INSTRUCTIONS TO FOLLOW: Give the data below again exactly as written, but without the pictures.

─── PROVIDED MATERIAL ───

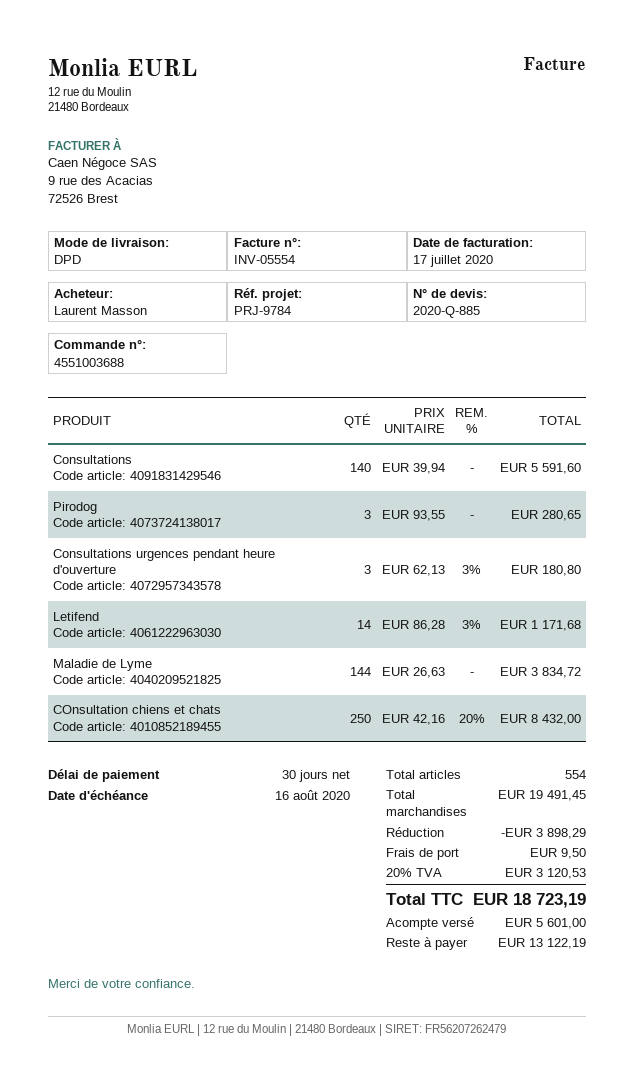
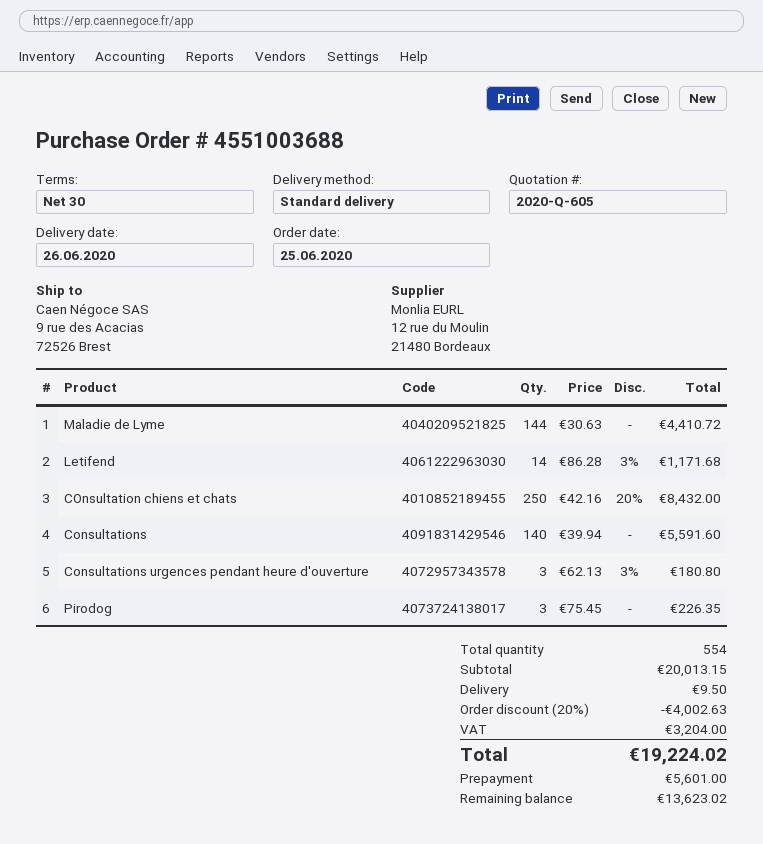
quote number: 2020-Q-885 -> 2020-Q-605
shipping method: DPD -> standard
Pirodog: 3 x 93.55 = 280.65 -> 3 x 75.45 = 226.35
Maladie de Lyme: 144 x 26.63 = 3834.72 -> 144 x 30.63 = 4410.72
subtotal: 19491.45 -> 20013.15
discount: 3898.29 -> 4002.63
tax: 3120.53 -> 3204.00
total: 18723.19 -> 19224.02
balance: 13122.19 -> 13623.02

───

ANSWER TO THIS PROBLEM:
quote number: 2020-Q-885 -> 2020-Q-605
shipping method: DPD -> standard
Pirodog: 3 x 93.55 = 280.65 -> 3 x 75.45 = 226.35
Maladie de Lyme: 144 x 26.63 = 3834.72 -> 144 x 30.63 = 4410.72
subtotal: 19491.45 -> 20013.15
discount: 3898.29 -> 4002.63
tax: 3120.53 -> 3204.00
total: 18723.19 -> 19224.02
balance: 13122.19 -> 13623.02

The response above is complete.